1. Seek emergency care
Get immediate help if the person has these symptoms or a history of severe allergic reactions (anaphylaxis) even if there are no symptoms:
- Difficulty breathing or wheezing
- Tightness in the throat or a feeling that the airways are closing
- Hoarseness or trouble speaking
- Swollen lips, tongue, or throat
- Nausea, abdominal pain, or vomiting
- Fast heartbeat or pulse
- Skin that itches, tingles, swells, or develops raised red areas (hives)
- Anxiety or dizziness
- Loss of consciousness
2. Inject Epinephrine Immediately
Inject immediately at first sign of anaphylaxis. The injection cannot harm them if it is a false alarm, but could save their life. If the person has an anaphylaxis action plan from a doctor for injecting epinephrine and other emergency measures, follow it.
Otherwise, if the person carries an epinephrine shot -- it's a good idea to always carry two shots -- or one is available:
- Inject epinephrine if the person is unable to.
- If the person has a history of anaphylaxis, don't wait for signs of a severe reaction to inject epinephrine.
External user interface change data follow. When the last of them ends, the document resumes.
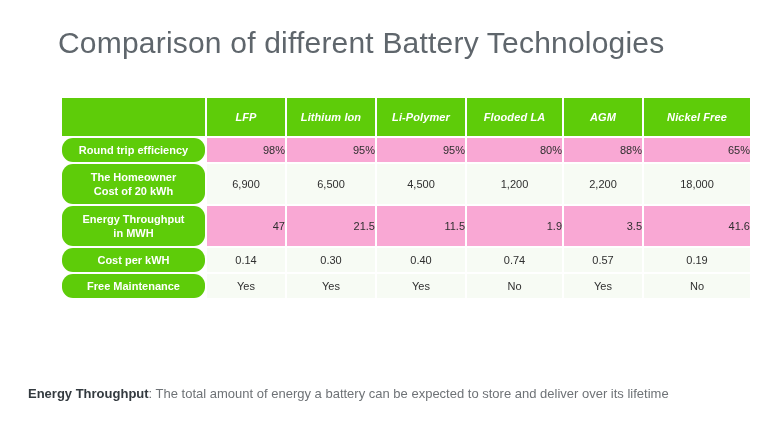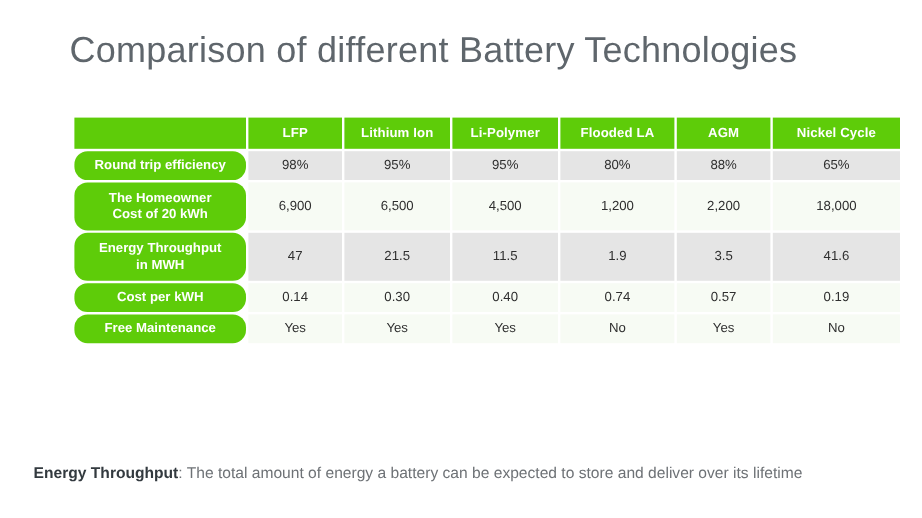"LFP" .th-head { font-style: none -> italic; height: 26px -> 38px }
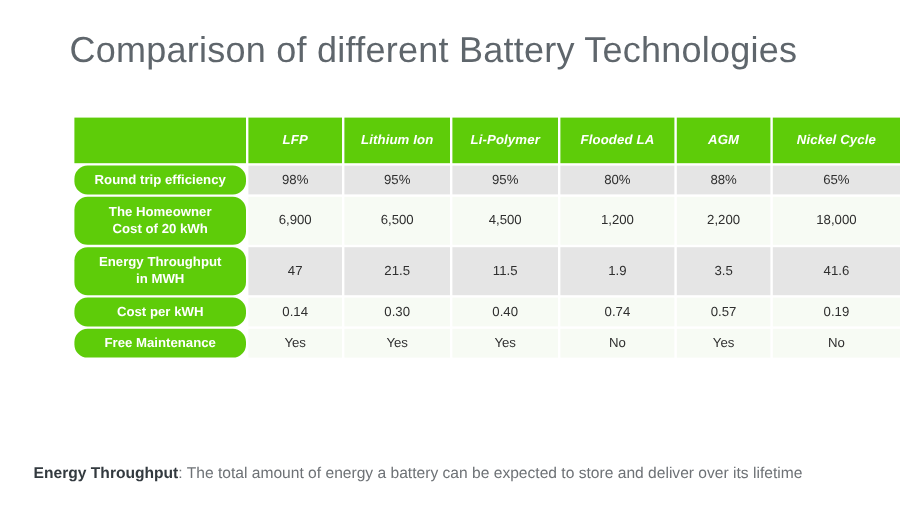"Nickel Cycle" th.th-head { text: Cycle -> Free }
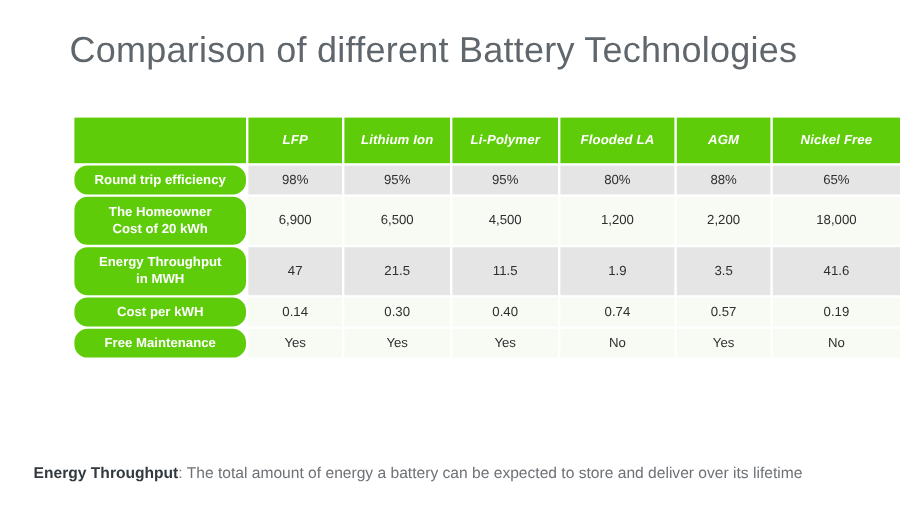"98%" tr.alt .cell { background: #e5e5e5 -> #f9a8d4; text-align: none -> right }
- Read and follow patient instructions carefully.
- Inject epinephrine into outer muscle of the thigh. Avoid injecting into a vein or buttock muscles.
- Do not inject medicine into hands or feet, which can cause tissue damage. If this happens, notify the emergency room staff.
- The person may need more than one injection if there’s no improvement after the first. For an adult, inject again after 5 to 15 minutes. For a child, inject again after 5 to 20 minutes.
3. Do CPR if the Person Stops Breathing
- For a child, start CPR for children.
- For an adult, start adult CPR.
4. Follow Up
- Make sure that someone stays with the person for 24 hours after anaphylaxis in case of another attack.
- Report the reaction to the person's doctor.